Italian Footprints

In the last couple of days I’ve moved by bus, ferry, and train to the tip of the Italian boot. I found Herakles footprints again in the museum at Paestum on the Amalfi coast. Panels from temples here once showed many of Herakles’ exploits, including one tale I had never heard about in which Herakles is drawing his sword to defend Hera. Usually, our hero had a negative relationship with his stepmother.

The adventures of Herakles took him across the Mediterranean. One of the longer stories was the “labor” of stealing the cattle of Geryon, which is said to have taken place in southern Spain in the region where they currently make sherry. Herakles stole the cattle killed the shepherd and his dog and then drove the cattle along the coast of France and down the western coast of Italy until he reached strait between Italy and Sicily. According to myth, Herakles swam across the strait. Tomorrow I’ll be making the same crossing needless to say without swimming, thanks to the ferry and some more trains.

We would expect to find images of Heracles in any Greek temple, but it was still interesting that such a violent character is idolized in a site initially honoring Hera and other goddesses. If Hera was an earth and fertility goddess, then she found the right place. The train today ploughed through a sea of greenhouses and finally a region of fields and olive trees, before dropping me off right in front of the archeological site. The ten minute walk was richly perfumed with manure and falling rain. All night a huge thunderstorm raged (Zeus was on a bender.), which was received as a blessing by these verdant hills. In ancient Greece January was called Gamelion, the sacred time of the marriage of Zeus and Hera, sky and earth. Through the pouring rain, I certainly felt blessed and wet… it felt like the gods were getting it on.

Paestum has some of the best preserved temples anywhere in the Mediterranean. The remains of the city still surround the temples, giving one a good sense of how they lived together in Greek and Roman times. We were allowed to enter the temple, but since it was raining I virtually had the place to myself.

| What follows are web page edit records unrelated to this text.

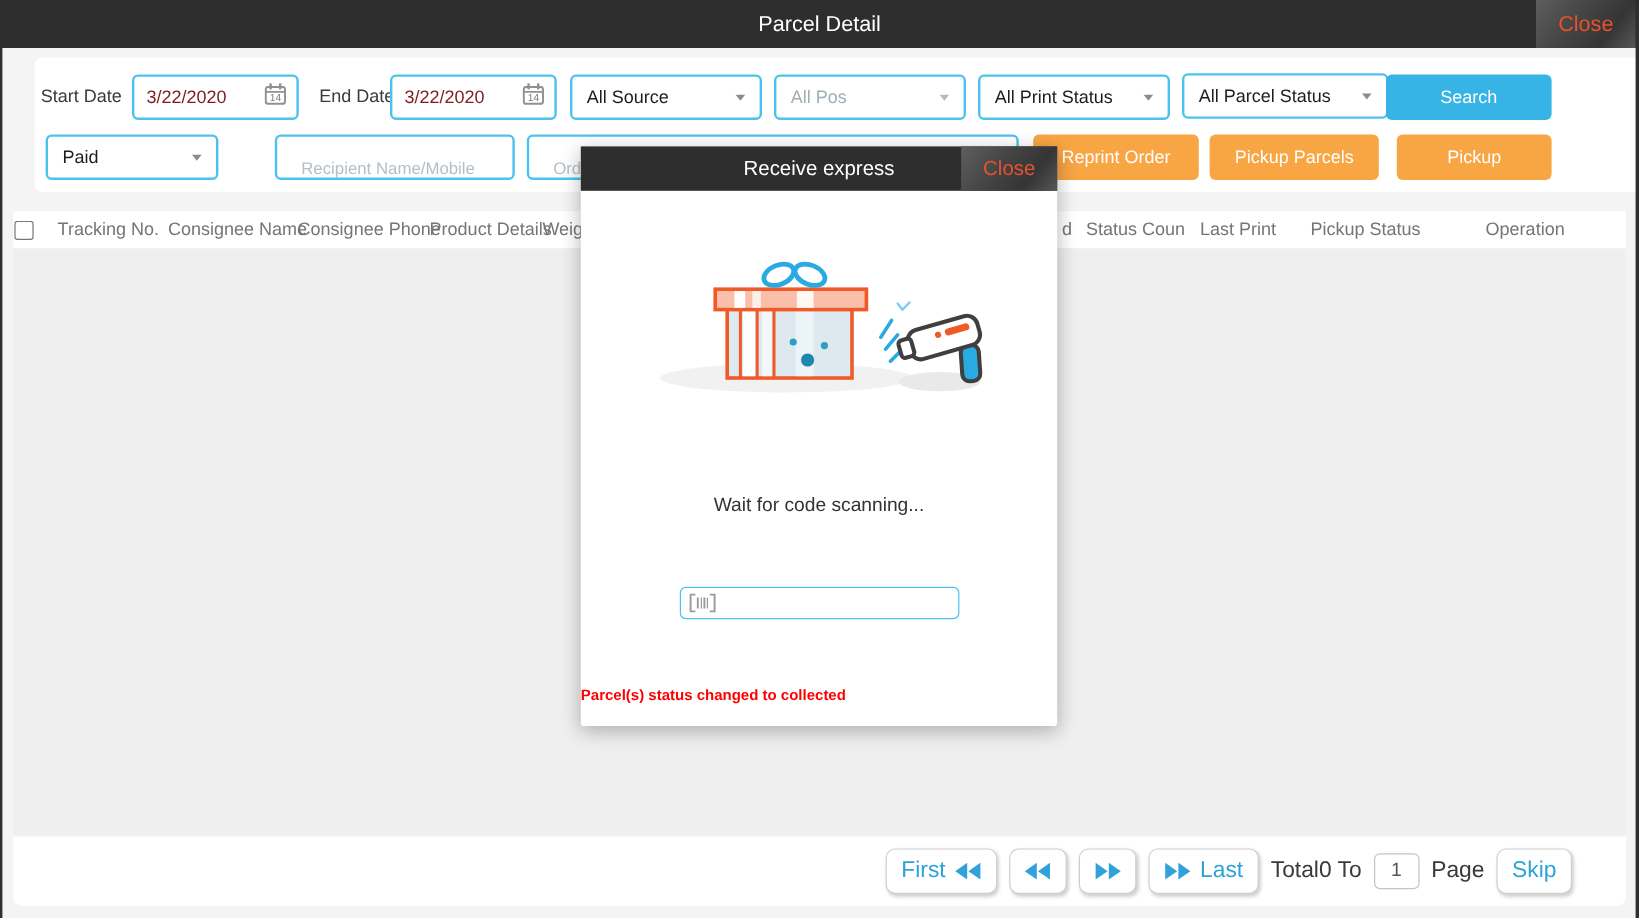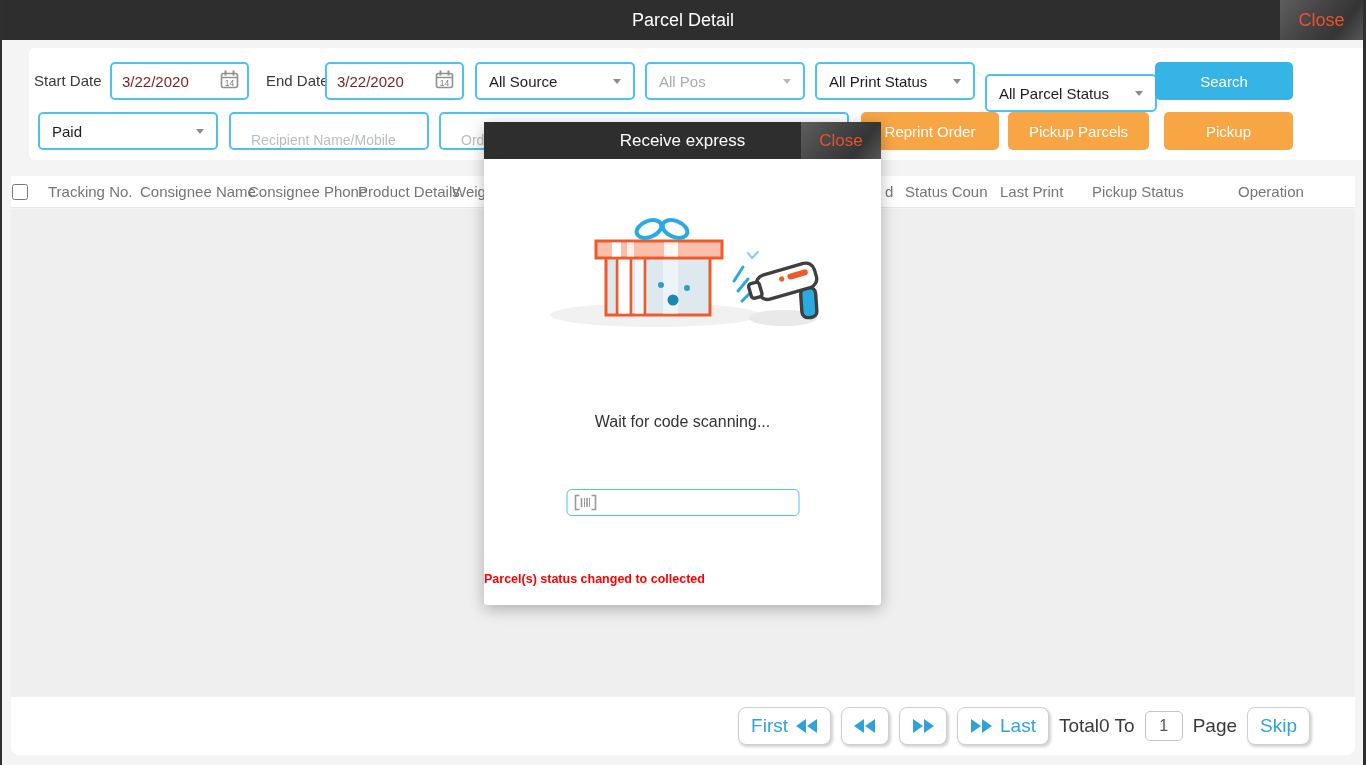--- a/index.html
+++ b/index.html
@@ -112,7 +112,7 @@
       <span class="sel-text">All Print Status</span>
       <span class="caret"></span>
     </div>
-    <div class="cyan-box select" style="left:956px; top:26px; width:172px;text-align:right;">
+    <div class="cyan-box select" style="left:956px; top:13px; width:172px;text-align:right;">
       <span class="sel-text">All Parcel Status</span>
       <span class="caret"></span>
     </div>

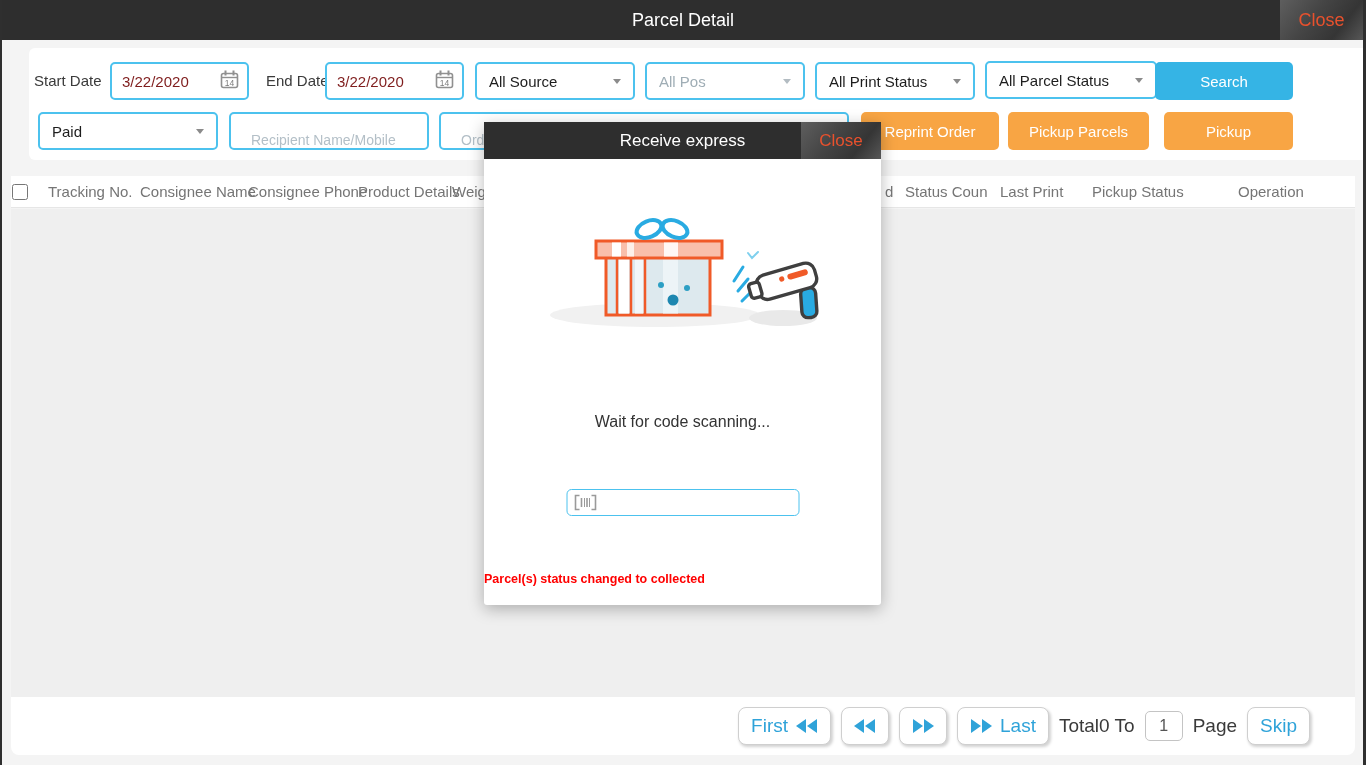--- a/index.html
+++ b/index.html
@@ -118,7 +118,7 @@
     </div>
     <button class="btn btn-search" style="left:1126px; top:14px; width:138px;">Search</button>
 
-    <div class="cyan-box select" style="left:9px; top:64px; width:180px;">
+    <div class="cyan-box select" style="left:9px; top:64px; width:144px;">
       <span class="sel-text">Paid</span>
       <span class="caret"></span>
     </div>

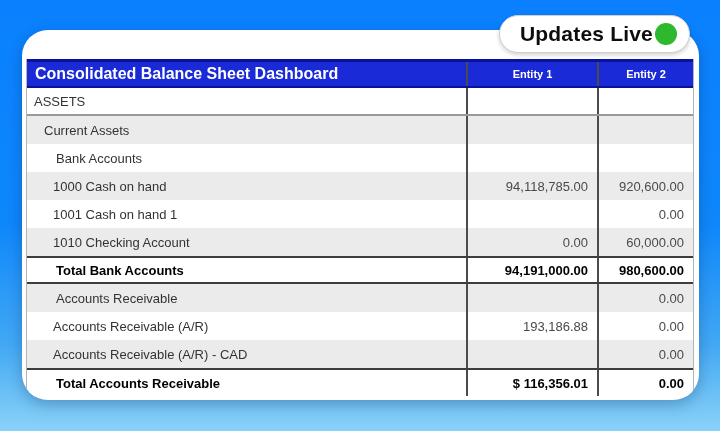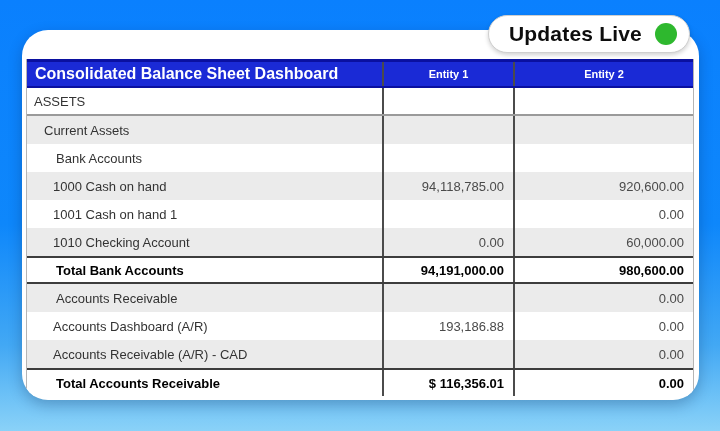--- a/index.html
+++ b/index.html
@@ -21,7 +21,7 @@
     border-radius: 20px;
     display: flex;
     align-items: center;
-    gap: 13px;
+    gap: 2px;
     padding: 0 12px 0 20px;
     box-shadow: 0 2px 4px rgba(0,0,0,0.18);
     z-index: 5;

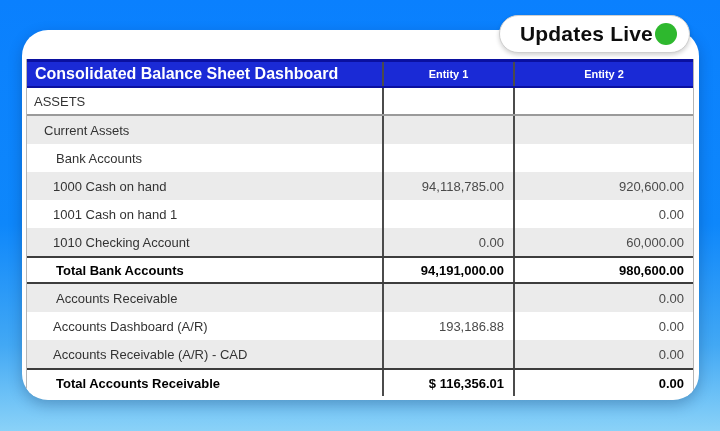--- a/index.html
+++ b/index.html
@@ -78,7 +78,7 @@
     overflow: hidden;
     white-space: nowrap;
   }
-  .c1 { width: 355px; }
+  .c1 { width: 439px; }
   .c2 { width: 131px; border-left: 2px solid #4b4b4b; }
   .c3 { flex: 1; border-left: 2px solid #4b4b4b; }
 

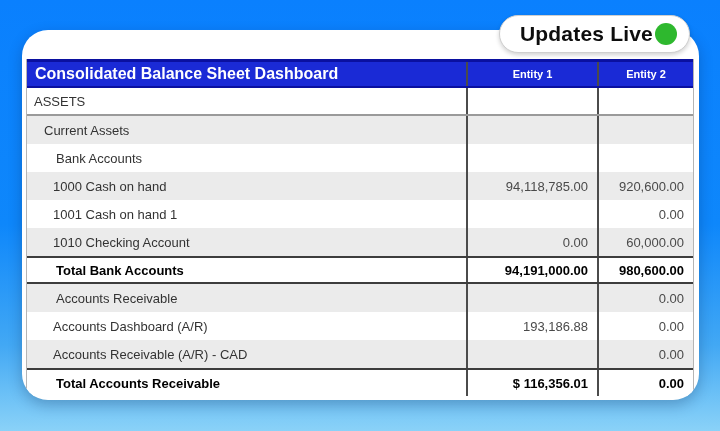--- a/index.html
+++ b/index.html
@@ -168,7 +168,7 @@
     </div>
 
     <div class="tr">
-      <div class="td c1 ind3">Accounts Dashboard (A/R)</div>
+      <div class="td c1 ind3">Accounts Receivable (A/R)</div>
       <div class="td c2 num">193,186.88</div>
       <div class="td c3 num">0.00</div>
     </div>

The signage hints that the biggest temple was for Apollo or Neptune, but Wikipedia says that the first two and oldest temples were built in honor of Hera and the third temple was Athena’s. Some of the information in the visitor centre implies that a great mother was honored here as well. Originally I thought that Paestum meant it was a place of peace (paix), because that is how it feels. I was astonished that at the remains of this ancient city continue to hold an energy of prosperity and fertility just as the healing centre of Epidaurus felt very high and light.